The Coast of the Syrtas

Paulo Pasta, Untitled, 2005 front Monotype, 54 x 78,5 cm
Whatsapp
Facebook
Twitter
Instagram
Telegram

By FÁBIO HORÁCIO-CASTRO*

Considerations on Julien Gracq's novel

The romance Le Rivage des Syrthes (The coast of the Syrtas), by Julien Gracq, published in 1951, allowed me to realize that geography can become fiction and that fiction can become geography. This was a discovery of the utmost importance, impacting both my understanding of science and my understanding of literature. When I read it, more than twenty years ago, I already knew that history and anthropology can be made into fiction, but I had no idea that this formula could also be extended to geography. So, I would like to talk a little about this book, one of the strangest and, at the same time, most beautiful I have ever read.

Julien Gracq, French writer born in the Loire Valley in 1910 and died in 2007 in the same region, received the Goncourt Prize, the most important literary prize in France, in 1951, precisely for this novel – an award that, incidentally, he refused, causing a huge scandal, also because it was the first time – and only, until today – that Goncourt was refused.

It was the third novel by Julien Gracq, who was greatly influenced by and recognized for the surrealist movement (Grossman, 1980). Since Au château d'Argol, his first book, from 1938, was accompanied by certain sectors of literary criticism, who recognized the influence of this aesthetic movement on him and, also, a certain critical distance that his work carried in relation to the surrealists (Cf. Berthier, 1990; Carrière, 1986; Cahier de l'Herne, 1972; Revue 303, 2006).

But let's get to the romance. what is it about Le Rivage des Syrthes? From the monotony of life? Of fear in relation to alterity? Of a collective suicide? Maybe a little bit of all that, along with a theory about space and time.
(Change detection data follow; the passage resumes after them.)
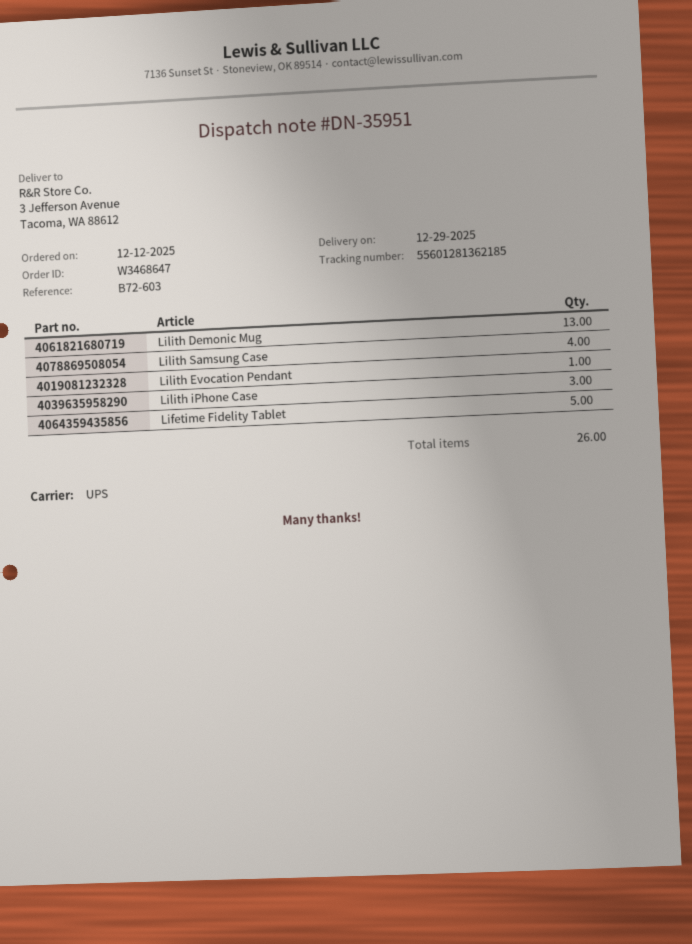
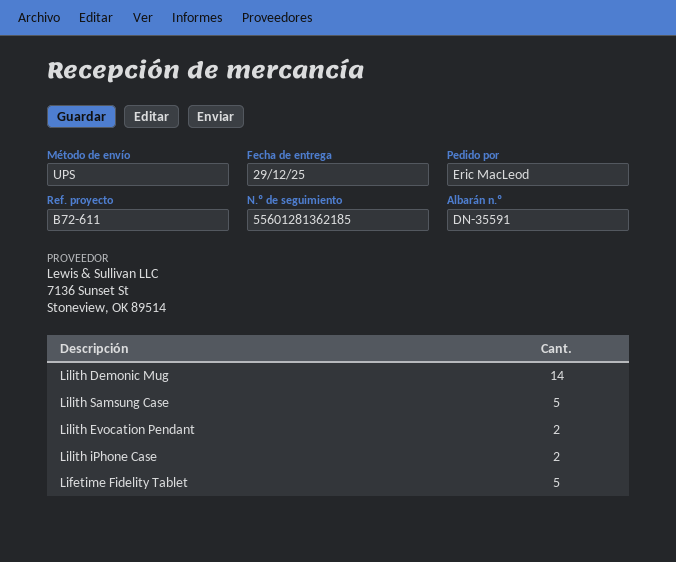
delivery note number: DN-35951 -> DN-35591
reference: B72-603 -> B72-611
Lilith Demonic Mug: 13 -> 14
Lilith Samsung Case: 4 -> 5
Lilith Evocation Pendant: 1 -> 2
Lilith iPhone Case: 3 -> 2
Let's start from the plot of the novel. Which, by the way, is very easy to count, because practically nothing happens in the almost 400 pages of the book. This happens because Le Rivage des Syrthes it is a landscape book, a description of places, people and even silences, not plots or events. It is a book that deals with silence. A fundamental element of this novel is silence. A silence that does not mean the absence of noise, as the sounds of nature, civilization and uncivilization are carefully and extensively described.

It is a silence of words, of dialogues, of language. The world where it goes Le Rivage des Syrtes it has not yet been domesticated, or colonized, by language. And, thus, it is a silence that allegorizes things like inertia, boredom, history, rumor and fear – which are things that resist submitting to language, at least to what we more commonly understand as language.

Julien Gracq's silence is a paradoxical silence: nothing happens and that leads to seeing that everything happens. Gracq, deep down, is thematizing language as an instrument of knowledge of the world. He is showing that language mediates the relationship with the world, but also that the world is much bigger than language and cannot always be subjected, reduced, to it.

But yes, let's go to the plot, so to speak, of this novel, although talking about the plot, regarding this book, is almost absurd. Everything revolves around this almost, around the word almost, which is actually the real theme of the book.

The story begins with the arrival of a young aristocrat, Aldo, in an overseas province belonging to the old lordship of Orsena, his country. This is the province of Syrtas, which is separated by an inland sea, the Sea of ​​Syrtas, from a wild and mysterious country, Farghestan. The lordship of Orsena was at war with Farghestan three hundred years ago, and since then has had no contact with that barbarous country. Theoretically this war is not over, as the two nations never signed an armistice, but for 300 years the fighting has been paralyzed. There is no exchange between the two countries. Nobody can sail or fish in that sea and Orsena lives in an eternal wait for the conflicts to resume.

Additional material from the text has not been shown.